ASSIGNMENT:
Output the entries exactly as they appear. Pictures should not be included.

Web document revisions
· · ·

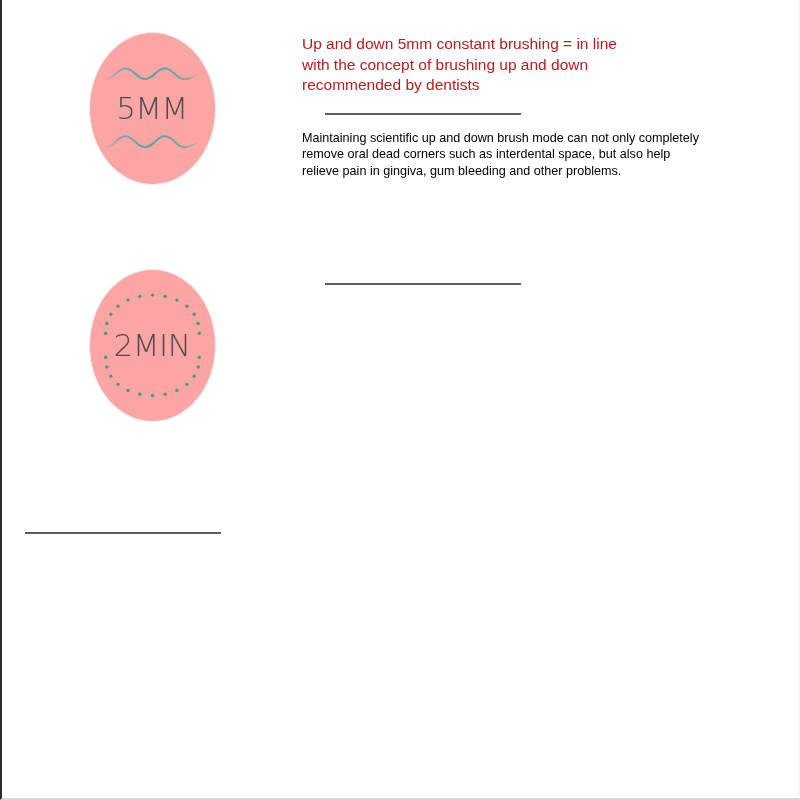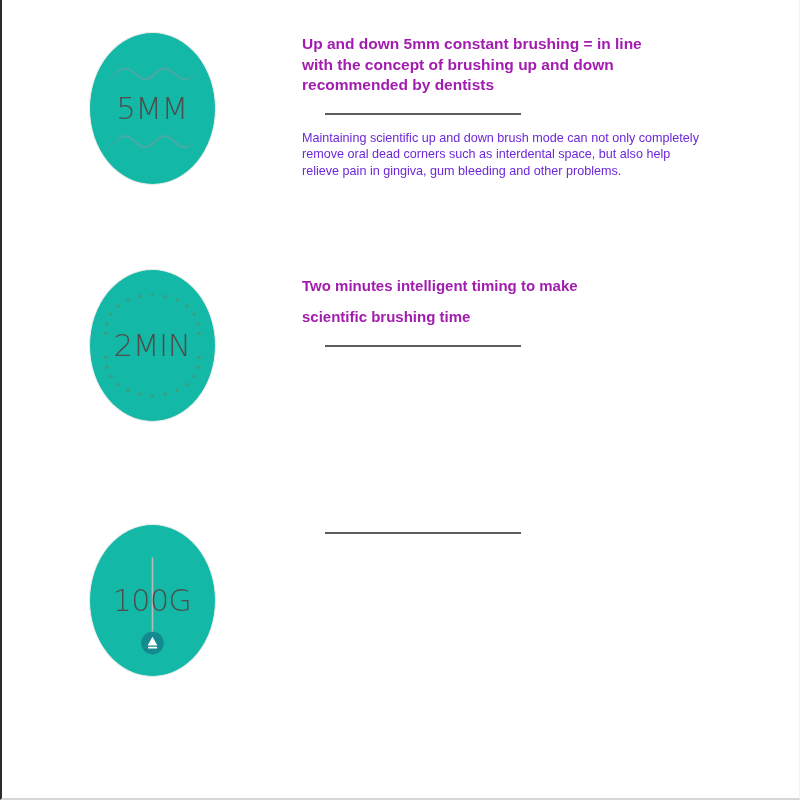--- a/index.html
+++ b/index.html
@@ -45,21 +45,21 @@
     justify-content: center;
     padding-top: 4px;
   }
 
   .badge {
     position: relative;
     width: 127px;
     height: 153px;
     border: 1px solid #ececec;
     border-radius: 50%;
-    background: #14b8a6;
+    background: #fca5a5;
     display: flex;
     align-items: center;
     justify-content: center;
   }
 
   .badge-label {
     position: relative;
     z-index: 3;
     font-family: "DejaVu Sans", sans-serif;
     font-size: 31px;
@@ -80,23 +80,23 @@
   }
 
   
   .copy {
     flex: 1 1 auto;
     padding-top: 6px;
     padding-right: 40px;
   }
 
   .headline {
-    color: #a21caf;
+    color: #b91c1c;
     font-size: 15.5px;
-    font-weight: 700;
+    font-weight: 400;
     line-height: 1.33;
     white-space: pre-line;
     margin-bottom: 0;
   }
 
   .feature-2 .headline,
   .feature-3 .headline { line-height: 2.05; font-size: 15px; }
 
   .divider {
     width: 196px;
@@ -104,21 +104,21 @@
     background: #5c5c5c;
     margin-top: 17px;
     margin-bottom: 15px;
     margin-left: 23px;
   }
 
   .feature-2 .divider { margin-top: 12px; margin-bottom: 13px; }
   .feature-3 .divider { margin-top: 6px;  margin-bottom: 13px; }
 
   .body-copy {
-    color: #6d28d9;
+    color: #000000;
     font-size: 12.6px;
     line-height: 1.32;
     font-weight: 400;
     max-width: 400px;
   }
 
   .feature-3 .body-copy { max-width: 455px; }
 </style>
 </head>
 <body>
@@ -191,40 +191,25 @@
             <circle cx="38.6" cy="30.6" r="1.7"></circle>
             <circle cx="50.6" cy="26.8" r="1.7"></circle>
           </g>
         </svg>
 
         <span class="badge-label">2MIN</span>
       </div>
     </div>
 
     <div class="copy">
-      <h2 class="headline">Two minutes intelligent timing to make
-scientific brushing time</h2>
       <div class="divider"></div>
     </div>
   </section>
 
   <section class="feature feature-3">
 
-    <div class="badge-wrap">
-      <div class="badge badge-3">
-
-        <svg class="badge-art" viewBox="0 0 127 153">
-          <line x1="63.5" y1="33" x2="63.5" y2="113" stroke="#b9b9b9" stroke-width="1.6"></line>
-          <circle cx="63.5" cy="120" r="11.5" fill="#128a8f"></circle>
-          <path d="M63.5,113.5 L68.5,122.5 L58.5,122.5 Z" fill="#ffffff"></path>
-          <rect x="58.8" y="123.8" width="9.4" height="1.7" rx="0.85" fill="#ffffff"></rect>
-        </svg>
-
-        <span class="badge-label">100G</span>
-      </div>
-    </div>
 
     <div class="copy">
       <div class="divider"></div>
     </div>
   </section>
 
 </div>
 
 </body></html>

· · ·

ANSWER TO THE EXERCISE:
--- a/index.html
+++ b/index.html
@@ -45,21 +45,21 @@
     justify-content: center;
     padding-top: 4px;
   }
 
   .badge {
     position: relative;
     width: 127px;
     height: 153px;
     border: 1px solid #ececec;
     border-radius: 50%;
-    background: #14b8a6;
+    background: #fca5a5;
     display: flex;
     align-items: center;
     justify-content: center;
   }
 
   .badge-label {
     position: relative;
     z-index: 3;
     font-family: "DejaVu Sans", sans-serif;
     font-size: 31px;
@@ -80,23 +80,23 @@
   }
 
   
   .copy {
     flex: 1 1 auto;
     padding-top: 6px;
     padding-right: 40px;
   }
 
   .headline {
-    color: #a21caf;
+    color: #b91c1c;
     font-size: 15.5px;
-    font-weight: 700;
+    font-weight: 400;
     line-height: 1.33;
     white-space: pre-line;
     margin-bottom: 0;
   }
 
   .feature-2 .headline,
   .feature-3 .headline { line-height: 2.05; font-size: 15px; }
 
   .divider {
     width: 196px;
@@ -104,21 +104,21 @@
     background: #5c5c5c;
     margin-top: 17px;
     margin-bottom: 15px;
     margin-left: 23px;
   }
 
   .feature-2 .divider { margin-top: 12px; margin-bottom: 13px; }
   .feature-3 .divider { margin-top: 6px;  margin-bottom: 13px; }
 
   .body-copy {
-    color: #6d28d9;
+    color: #000000;
     font-size: 12.6px;
     line-height: 1.32;
     font-weight: 400;
     max-width: 400px;
   }
 
   .feature-3 .body-copy { max-width: 455px; }
 </style>
 </head>
 <body>
@@ -191,40 +191,25 @@
             <circle cx="38.6" cy="30.6" r="1.7"></circle>
             <circle cx="50.6" cy="26.8" r="1.7"></circle>
           </g>
         </svg>
 
         <span class="badge-label">2MIN</span>
       </div>
     </div>
 
     <div class="copy">
-      <h2 class="headline">Two minutes intelligent timing to make
-scientific brushing time</h2>
       <div class="divider"></div>
     </div>
   </section>
 
   <section class="feature feature-3">
 
-    <div class="badge-wrap">
-      <div class="badge badge-3">
-
-        <svg class="badge-art" viewBox="0 0 127 153">
-          <line x1="63.5" y1="33" x2="63.5" y2="113" stroke="#b9b9b9" stroke-width="1.6"></line>
-          <circle cx="63.5" cy="120" r="11.5" fill="#128a8f"></circle>
-          <path d="M63.5,113.5 L68.5,122.5 L58.5,122.5 Z" fill="#ffffff"></path>
-          <rect x="58.8" y="123.8" width="9.4" height="1.7" rx="0.85" fill="#ffffff"></rect>
-        </svg>
-
-        <span class="badge-label">100G</span>
-      </div>
-    </div>
 
     <div class="copy">
       <div class="divider"></div>
     </div>
   </section>
 
 </div>
 
 </body></html>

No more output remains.